Exercise aim:
Pictures excluded, copy all of the data below exactly.

Source material:
======
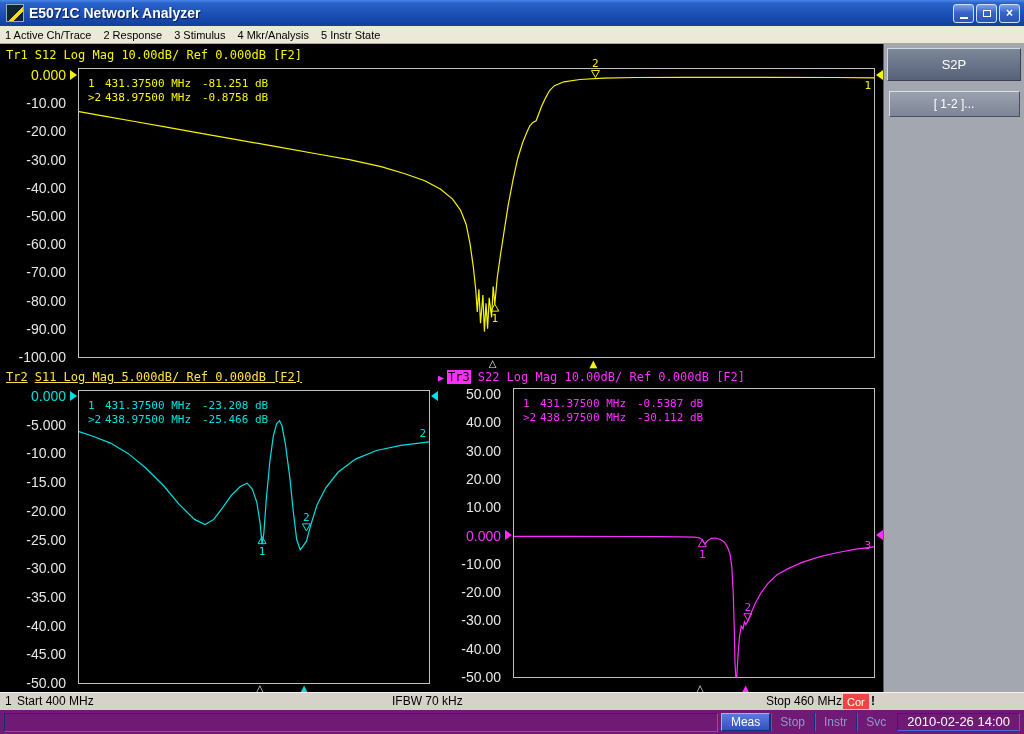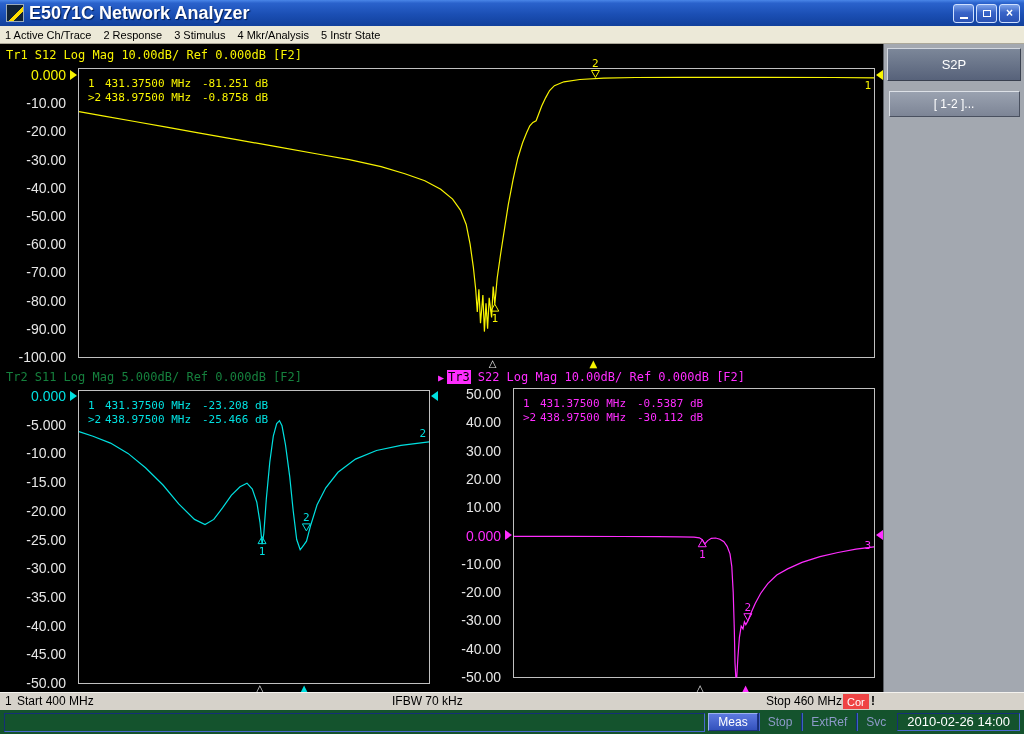--- a/index.html
+++ b/index.html
@@ -12,7 +12,7 @@
     display:flex;align-items:center;padding:0 4px;}
   .app-icon{width:16px;height:16px;margin:0 5px 0 2px;border:1px solid #9ab;
     background:linear-gradient(135deg,#123 0 55%,#fd0 55% 70%,#123 70%);}
-  .title-text{color:#fff;font-weight:bold;font-size:18px;text-shadow:1px 1px 1px #021c52;}
+  .title-text{color:#fff;font-weight:bold;font-size:14px;text-shadow:1px 1px 1px #021c52;}
   .win-buttons{margin-left:auto;display:flex;gap:2px;}
   .win-btn{width:21px;height:19px;border-radius:3px;border:1px solid #cfe0ff;box-sizing:border-box;
     background:linear-gradient(180deg,#7da2e8,#3864c8 45%,#2a52b4);

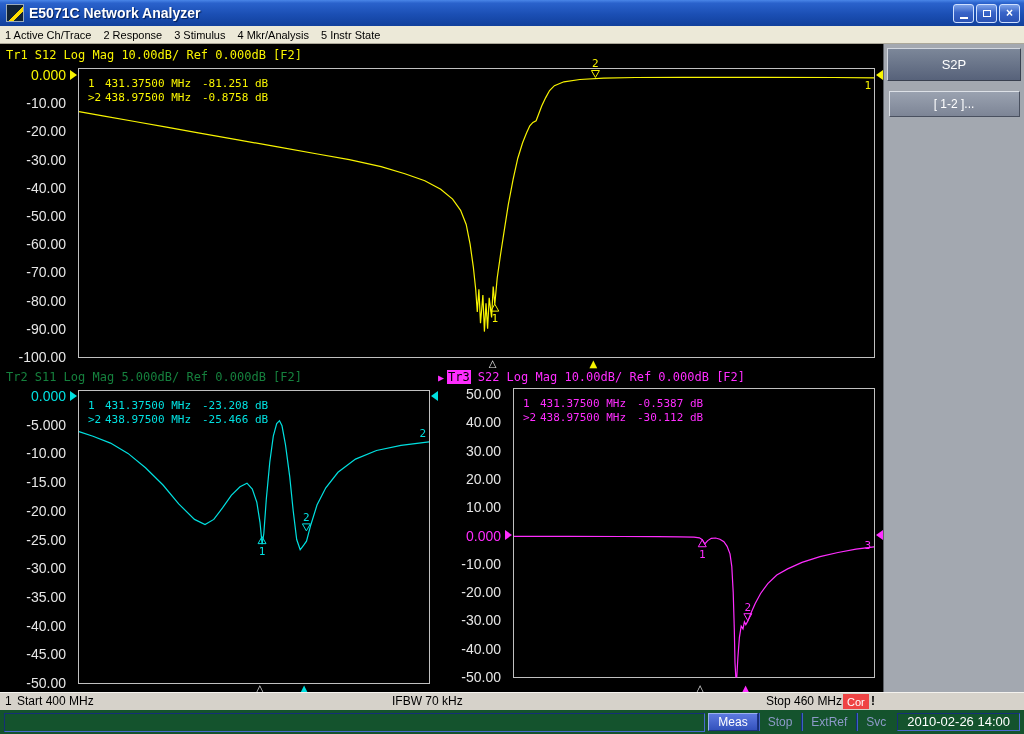--- a/index.html
+++ b/index.html
@@ -171,7 +171,7 @@
       <span class="stim-tri" style="left: 510.432px; color: rgb(248, 244, 0);">▲</span>
     </div>
 
-  <div class="trace-header" id="hdr-2" style="color: #15803d;"><span class="tr-id">Tr2</span><span>S11 Log Mag 5.000dB/ Ref 0.000dB [F2]</span></div>
+  <div class="trace-header" id="hdr-2" style="color: #fde047; text-decoration: underline;"><span class="tr-id">Tr2</span><span>S11 Log Mag 5.000dB/ Ref 0.000dB [F2]</span></div>
 
   <div class="plot" id="plot-2">
     <svg id="svg-2" width="350" height="287">

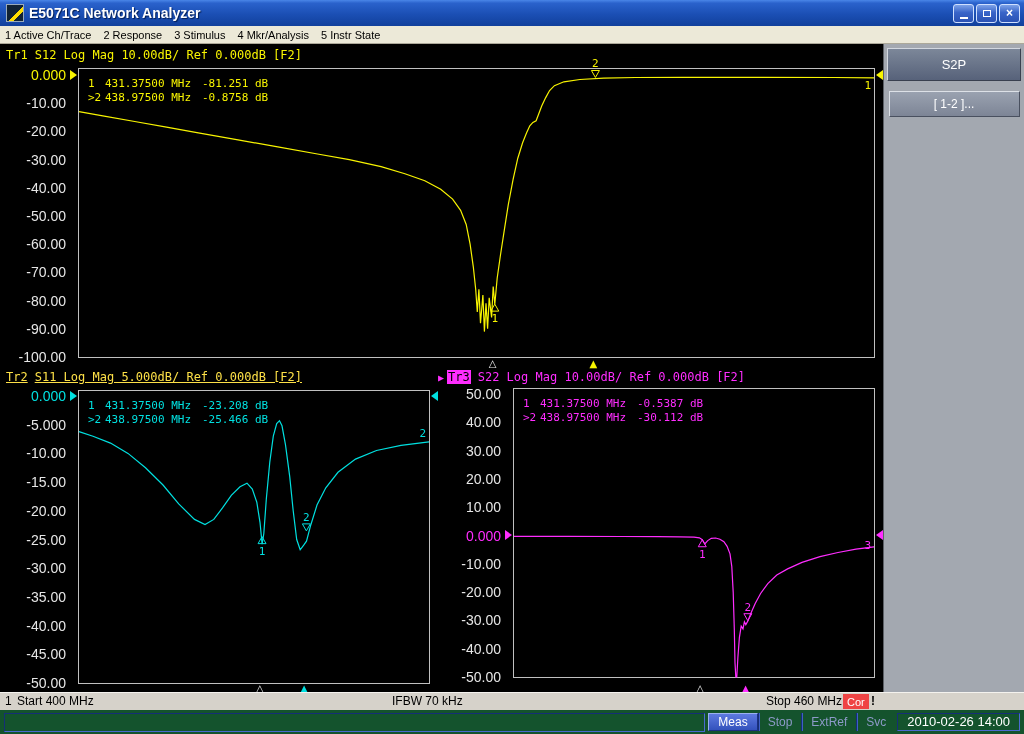--- a/index.html
+++ b/index.html
@@ -94,7 +94,7 @@
 
   
   .systembar{position:absolute;top:710px;left:0;width:1024px;height:24px;box-sizing:border-box;
-    background:#14532d;display:flex;align-items:center;justify-content:flex-end;
+    background:#701a75;display:flex;align-items:center;justify-content:flex-end;
     padding:2px 4px;font-size:12px;}
   .sys-spacer{flex:1;height:17px;margin-right:3px;border:1px solid;
     border-color:#152e78 #4a6ad0 #4a6ad0 #152e78;}

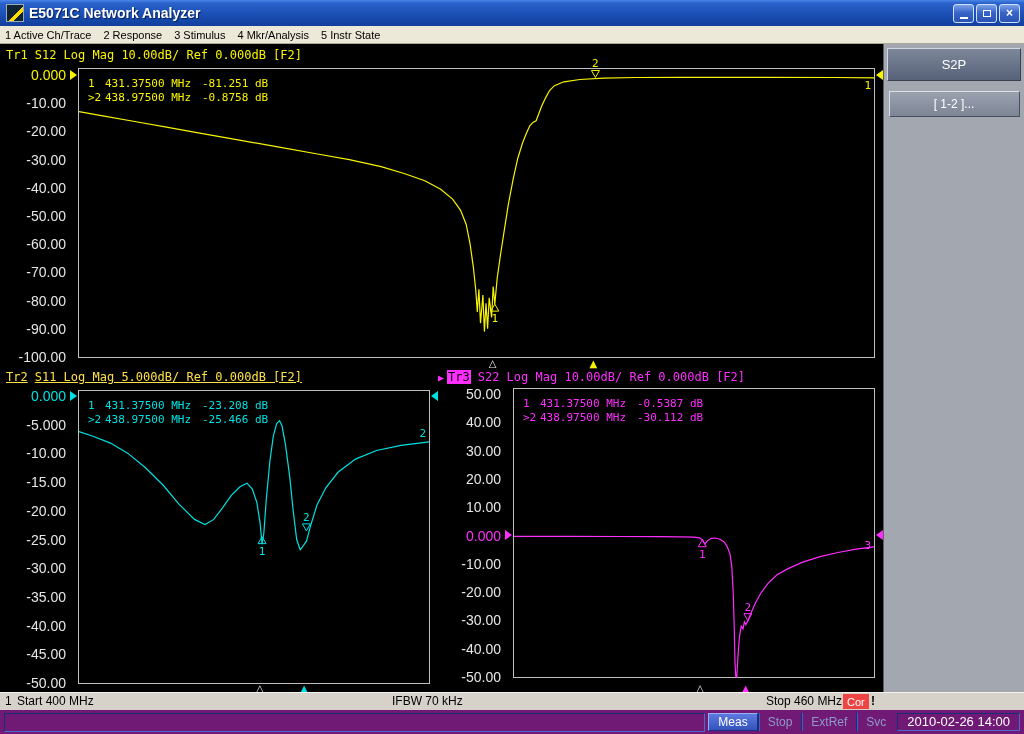--- a/index.html
+++ b/index.html
@@ -263,7 +263,7 @@
   <span class="sys-spacer"></span>
   <span class="sys-meas">Meas</span>
   <span class="sys-dim">Stop</span>
-  <span class="sys-dim">ExtRef</span>
+  <span class="sys-dim">Instr</span>
   <span class="sys-dim">Svc</span>
   <span class="sys-time">2010-02-26 14:00</span>
 </div>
======
Your solution:
--- a/index.html
+++ b/index.html
@@ -12,7 +12,7 @@
     display:flex;align-items:center;padding:0 4px;}
   .app-icon{width:16px;height:16px;margin:0 5px 0 2px;border:1px solid #9ab;
     background:linear-gradient(135deg,#123 0 55%,#fd0 55% 70%,#123 70%);}
-  .title-text{color:#fff;font-weight:bold;font-size:18px;text-shadow:1px 1px 1px #021c52;}
+  .title-text{color:#fff;font-weight:bold;font-size:14px;text-shadow:1px 1px 1px #021c52;}
   .win-buttons{margin-left:auto;display:flex;gap:2px;}
   .win-btn{width:21px;height:19px;border-radius:3px;border:1px solid #cfe0ff;box-sizing:border-box;
     background:linear-gradient(180deg,#7da2e8,#3864c8 45%,#2a52b4);

--- a/index.html
+++ b/index.html
@@ -171,7 +171,7 @@
       <span class="stim-tri" style="left: 510.432px; color: rgb(248, 244, 0);">▲</span>
     </div>
 
-  <div class="trace-header" id="hdr-2" style="color: #15803d;"><span class="tr-id">Tr2</span><span>S11 Log Mag 5.000dB/ Ref 0.000dB [F2]</span></div>
+  <div class="trace-header" id="hdr-2" style="color: #fde047; text-decoration: underline;"><span class="tr-id">Tr2</span><span>S11 Log Mag 5.000dB/ Ref 0.000dB [F2]</span></div>
 
   <div class="plot" id="plot-2">
     <svg id="svg-2" width="350" height="287">

--- a/index.html
+++ b/index.html
@@ -94,7 +94,7 @@
 
   
   .systembar{position:absolute;top:710px;left:0;width:1024px;height:24px;box-sizing:border-box;
-    background:#14532d;display:flex;align-items:center;justify-content:flex-end;
+    background:#701a75;display:flex;align-items:center;justify-content:flex-end;
     padding:2px 4px;font-size:12px;}
   .sys-spacer{flex:1;height:17px;margin-right:3px;border:1px solid;
     border-color:#152e78 #4a6ad0 #4a6ad0 #152e78;}

--- a/index.html
+++ b/index.html
@@ -263,7 +263,7 @@
   <span class="sys-spacer"></span>
   <span class="sys-meas">Meas</span>
   <span class="sys-dim">Stop</span>
-  <span class="sys-dim">ExtRef</span>
+  <span class="sys-dim">Instr</span>
   <span class="sys-dim">Svc</span>
   <span class="sys-time">2010-02-26 14:00</span>
 </div>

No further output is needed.